Hope this makes sense.
 
I was often told when sharing my problems with V that I should date "normal" guys, ie not survivors with the idea that they would be more sane and capable of a relationship. But I have seen some of these so called "normal" guys in relationship with survivors and be uncapable of reassessing their own life, uncapable of growth. All the time they stated that it was the other person's problem. Honestly I'd rather be in a relationship with a survivor where both partners are able to honestly look at their lives and make the necessary changes !
Maggie I totally understand your feelings, I felt the same way. In my case, it was the affair V had with a sexually agressive woman that destroyed my confidence. I felt like shit, felt completely rejected because I could not "provide" sex, because I still had lots of issues regaring sex and in a lot ways that I still have.
But believe me, I see everyday men and women who are so called "normal" who seriously deserve to go into therapy and do a little "cleaning at their doorstep"
 
I guess that the issue is that everybody is different. Theres no right or wrong way of thinking, but relationships with/between different human beings, each one carrying his/her own personality treats which come from different backgrounds.

Theres nothing wrong with you, Maggie. You unfortunately have found yourself dealing with somebody who believes now that he cant sustain a relationship with another survivor. He seems to thinks on terms of categorising people, and not reflects that relationships are made by concrete persons. Everybody including normal people - have problems so every relationship has to face issues. He is using a false logic, and sadly theres nothing you can do on the matter. I am so sorry to tell you this. Its such a hard reality. But he could still be facing a difficult phase of his recovery (despite he believes otherwise) so his mind is still stuck on some false logic patterns.

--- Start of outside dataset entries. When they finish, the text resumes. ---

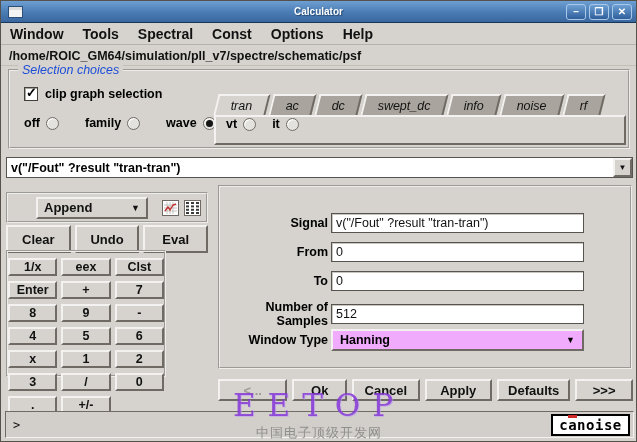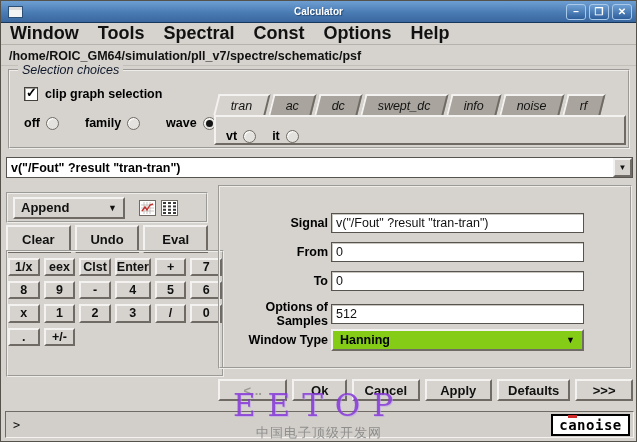--- a/index.html
+++ b/index.html
@@ -27,8 +27,8 @@
 
   
   .menubar { position:absolute; top:23px; left:0; right:0; height:21px;
-    display:flex; align-items:flex-end; gap:19px; padding:0 9px;
-    font-weight:bold; font-size:18px; color:#111;
+    display:flex; align-items:center; gap:19px; padding:0 9px;
+    font-weight:bold; font-size:14px; color:#111;
     border-bottom:1px solid #b5b2ac; }
   .menu-item { cursor:default; }
   .pathbar { position:absolute; top:45px; left:0; right:0; height:20px;

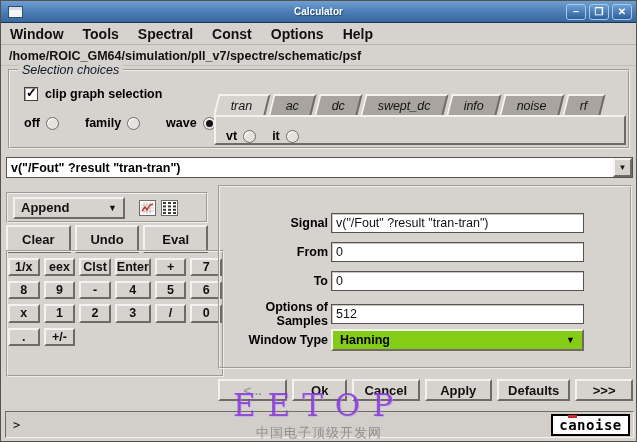--- a/index.html
+++ b/index.html
@@ -51,7 +51,7 @@
   
   .groupbox { position:absolute; border:2px groove #efede9; }
   .groupbox > .gb-title { position:absolute; top:-8px; left:8px;
-    background:#d6d3ce; padding:0 4px; font-size:12.5px; color:#0f172a; }
+    background:#d6d3ce; padding:0 4px; font-size:12.5px; color:#1d4ed8; }
   .gb-title.italic { font-style:italic; }
   .gb-title.bold { font-weight:bold; }
 

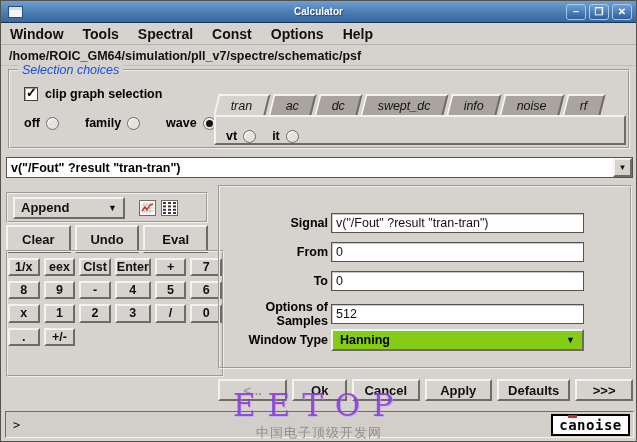--- a/index.html
+++ b/index.html
@@ -82,7 +82,7 @@
     background:#d6d3ce;
     border-top:2px solid #f3f2f0; border-left:2px solid #f3f2f0;
     border-right:2px solid #6f6b64; border-bottom:2px solid #6f6b64;
-    display:flex; align-items:flex-end; gap:16px; padding:0 10px; }
+    display:flex; align-items:flex-start; gap:16px; padding:0 10px; }
 
   
   #expr-combo { position:absolute; left:5px; top:156px; width:627px; height:21px;

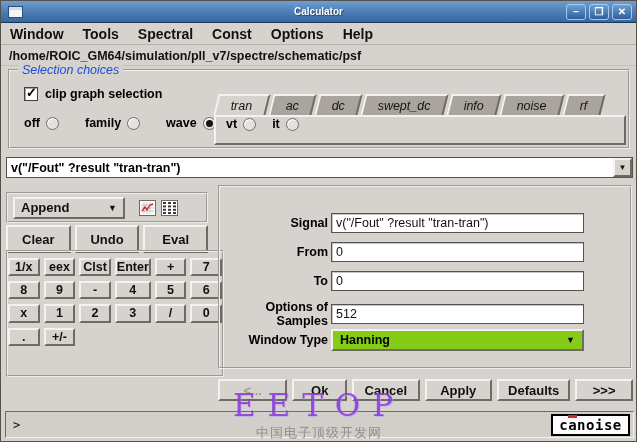--- a/index.html
+++ b/index.html
@@ -37,7 +37,7 @@
     border-bottom:1px solid #c2bfb9; }
 
   
-  .groove { border:2px groove #efede9; }
+  .groove { border:2px groove #efede9;justify-content:flex-end; }
   .btn { background:#d6d3ce; font-weight:bold; font-size:13px; color:#111;
     border-top:2px solid #f3f2f0; border-left:2px solid #f3f2f0;
     border-right:2px solid #6f6b64; border-bottom:2px solid #6f6b64;

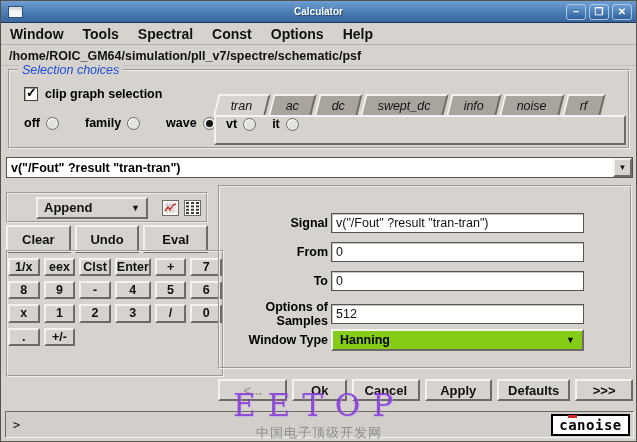--- a/index.html
+++ b/index.html
@@ -104,8 +104,8 @@
   #actions-row { position:absolute; left:5px; top:224px; width:202px; height:20px;
     display:flex; gap:4px; }
   #actions-row .btn { flex:1; height:28px; }
-  #keypad-frame { position:absolute; left:5px; top:249px; width:218px; height:127px;
-    padding:6px 0; display:grid; grid-template-columns:repeat(6,1fr);
+  #keypad-frame { position:absolute; left:5px; top:249px; width:160px; height:127px;
+    padding:6px 0; display:grid; grid-template-columns:repeat(3,1fr);
     grid-template-rows:repeat(5,1fr); gap:5px 4px; }
   #keypad-frame .btn { font-size:12.5px; }
 

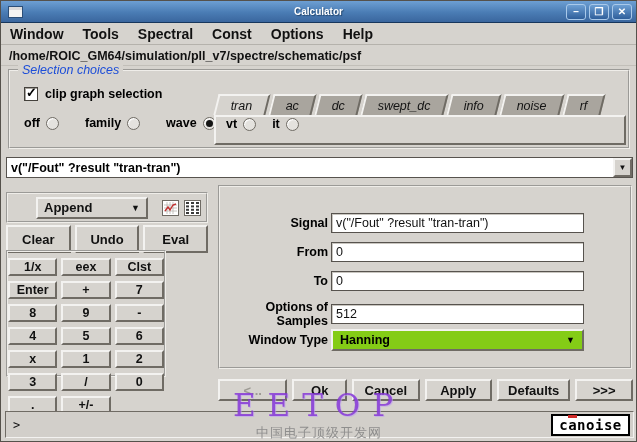--- a/index.html
+++ b/index.html
@@ -319,7 +319,7 @@
       <input class="field psd-field" value="0" style="">
     </div>
     <div class="psd-row" style="top:113px;">
-      <span class="psd-label">Options of Samples</span>
+      <span class="psd-label">Number of Samples</span>
       <input class="field psd-field" value="512" style="">
     </div>
     <div class="psd-row" style="top:142px;">

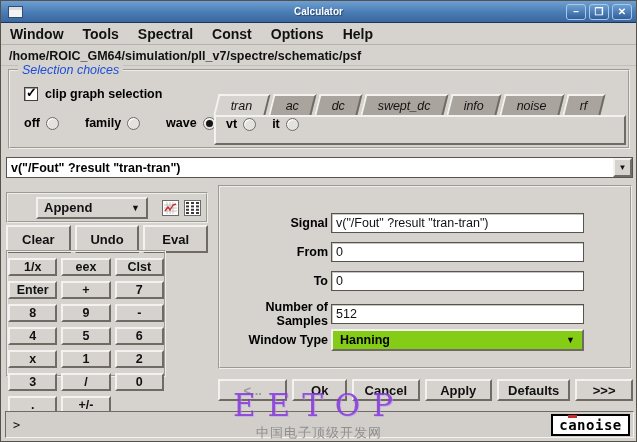--- a/index.html
+++ b/index.html
@@ -114,7 +114,7 @@
   .psd-row { position:absolute; left:0; display:flex; align-items:center; }
   .psd-label { width:111px; text-align:right; font-weight:bold; font-size:12.5px; padding-right:3px; }
   .psd-field { width:253px; height:20px; }
-  .psd-combo { width:253px; height:22px; background:#84cc16;
+  .psd-combo { width:253px; height:22px; background:#f0abfc;
     border-top:2px solid #f3f2f0; border-left:2px solid #f3f2f0;
     border-right:2px solid #6f6b64; border-bottom:2px solid #6f6b64;
     display:flex; align-items:center; justify-content:space-between; padding:0 7px;

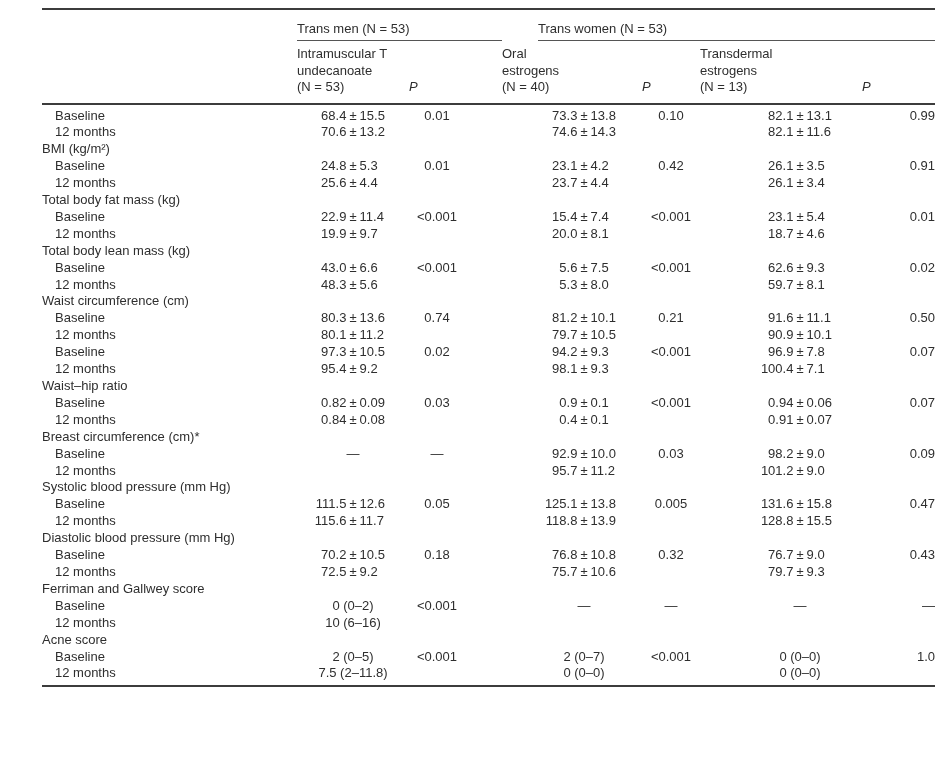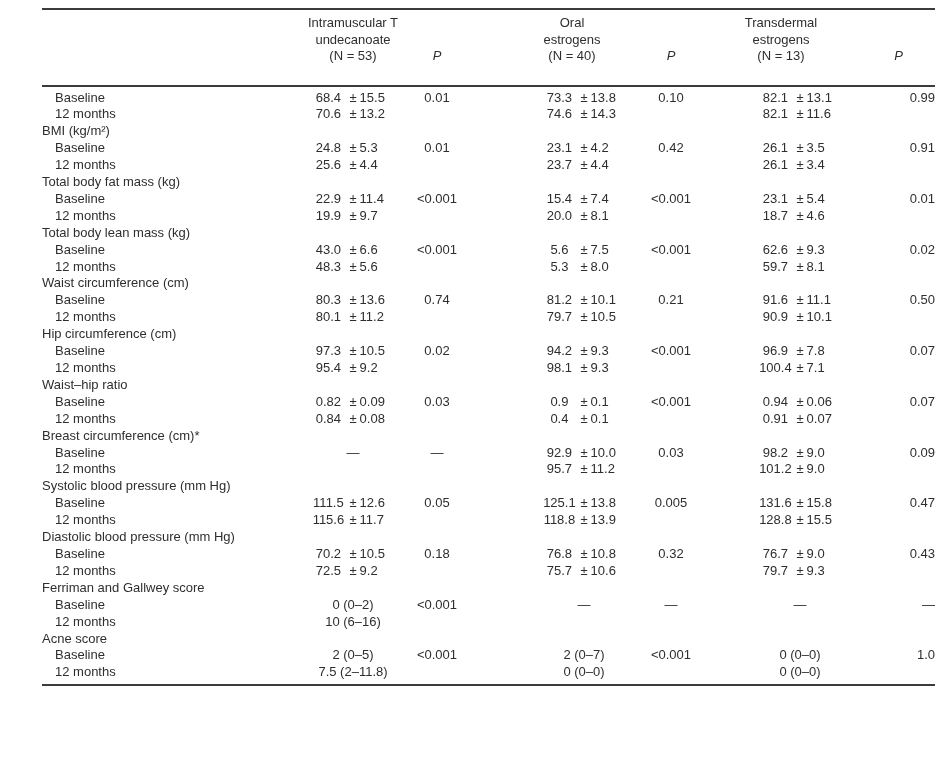--- a/index.html
+++ b/index.html
@@ -85,6 +85,13 @@
           <col class="w-p3">
       </colgroup>
       <thead>
+        <tr class="group-row">
+          <th></th>
+          <th colspan="3" class="grp-men">Trans men (N = 53)</th>
+          <th colspan="4" class="grp-women">
+            <span class="grp-women-inner">Trans women (N = 53)</span>
+          </th>
+        </tr>
         <tr class="sub-row">
           <th></th>
           <th class="h-col">Intramuscular T

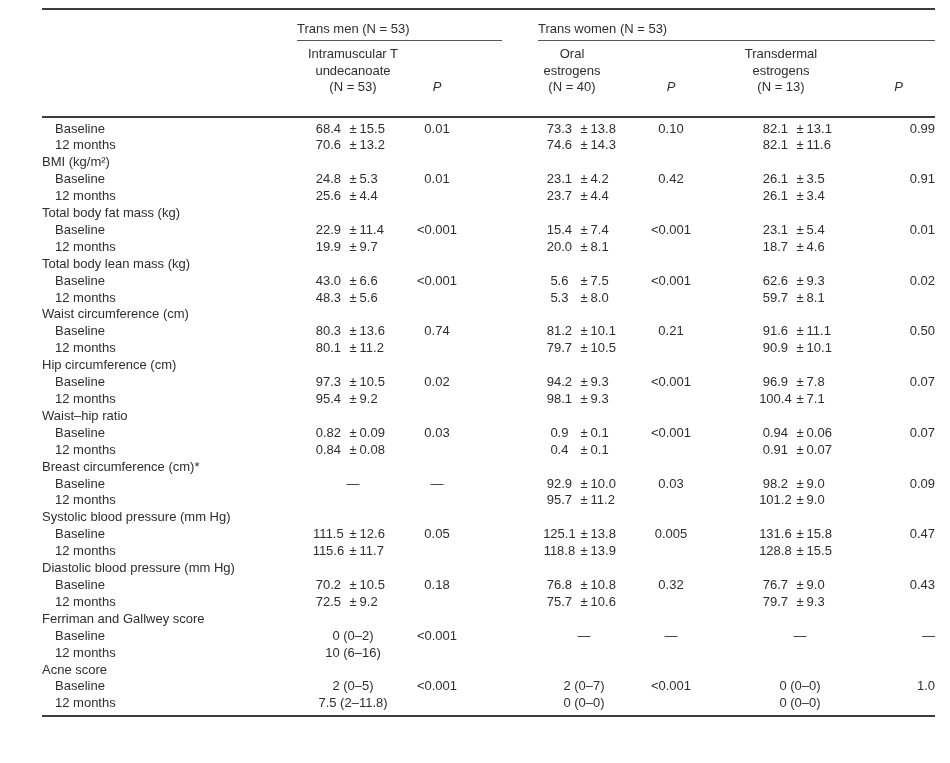--- a/index.html
+++ b/index.html
@@ -39,8 +39,8 @@
   .grp-women-inner{display:block;border-bottom:1.5px solid #555;padding-bottom:3px;}
   
   .sub-row th{
-    vertical-align:bottom;text-align:center;
-    padding:5px 0 20px 0;
+    vertical-align:bottom;text-align:left;
+    padding:5px 0 7px 0;
     line-height:16.5px;
     white-space:pre-line;
     border-bottom:2.5px solid #3c3c3c;

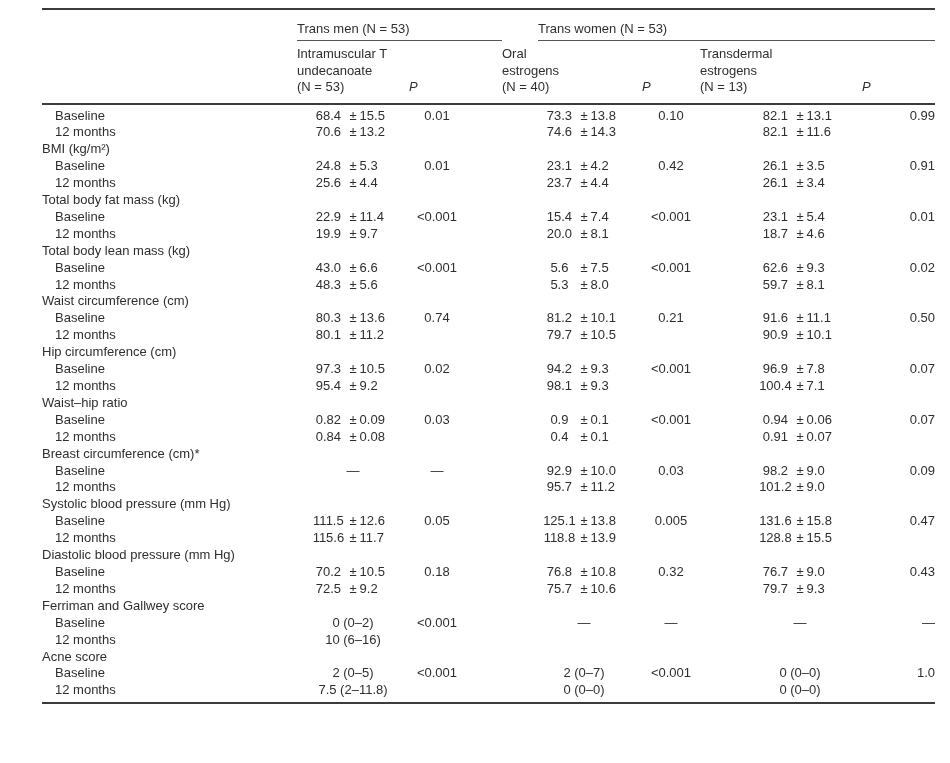--- a/index.html
+++ b/index.html
@@ -62,7 +62,7 @@
   .c-p2{text-align:center;}
   .c-v3{text-align:center;padding-left:38px;}
   .c-p3{text-align:right;padding-left:27px;}
-  .nl{display:inline-block;min-width:36px;text-align:center;}
+  .nl{display:inline-block;min-width:36px;text-align:right;}
   .pm{display:inline-block;padding:0 3px;}
   .nr{display:inline-block;min-width:36px;text-align:left;}
 </style>

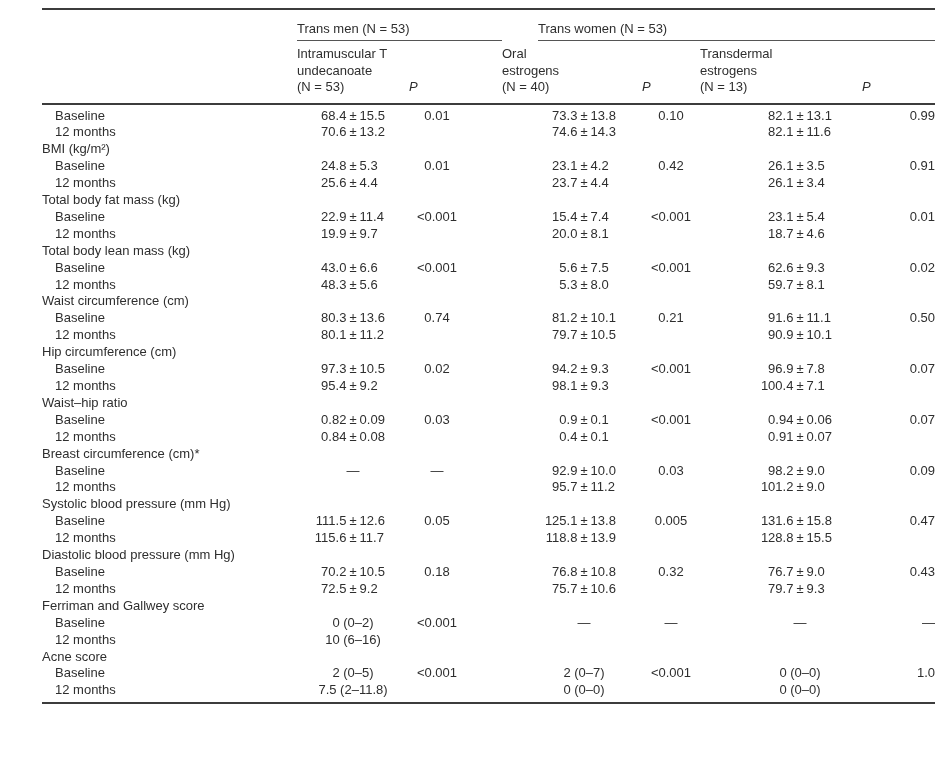--- a/index.html
+++ b/index.html
@@ -223,9 +223,6 @@
             <td class="c-p3"></td>
           </tr>
           <tr>
-            <td colspan="8" class="cat">Hip circumference (cm)</td>
-          </tr>
-          <tr>
             <td class="rowlab">Baseline</td>
             <td class="c-v1"><span class="nl">97.3</span><span class="pm">±</span><span class="nr">10.5</span></td>
             <td class="c-p1">0.02</td>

Please take care of yourself.
Abby
 
Honestly, I've never met anyone whose family wasn't at least a little dysfunctional in one way or another. Anyone who reaches 30 and claims to have no baggage whatsoever is either delusional or dead. If your ex believes he's going to meet some magical woman who will never have problems, issues, or needs, he's going to be single for a long time.
 
If your ex believes he's going to meet some magical woman who will never have problems, issues, or needs, he's going to be single for a long time.
Yup, because I'm taken ;) I'M SORRY! I COULDN'T RESIST!

maggie,

In general I think it's hard to assume that people who've experienced similar hardships will have a deeper understanding of each other. If another person's pain bears a close resemblance to mine, it might save me some time and energy in some situations, because I won't have to explain everything in the same way I might have to with someone who had no idea what I was talking about. But on the other hand, it's easy for that person to use his/her own experiences to "fill in the blanks" and make all kinds of potentially hurtful guesses about what I'm feeling or what I need-- or to judge my feelings and reactions when they are different.
 
my now ex he stated to me that he never, ever wants to get involved with someone that comes from a "dysfunctional" background
He's looking forward to a lonely life then!

That's complete rubbish, and if he knows it's rubbish then it can only be a feeble excuse.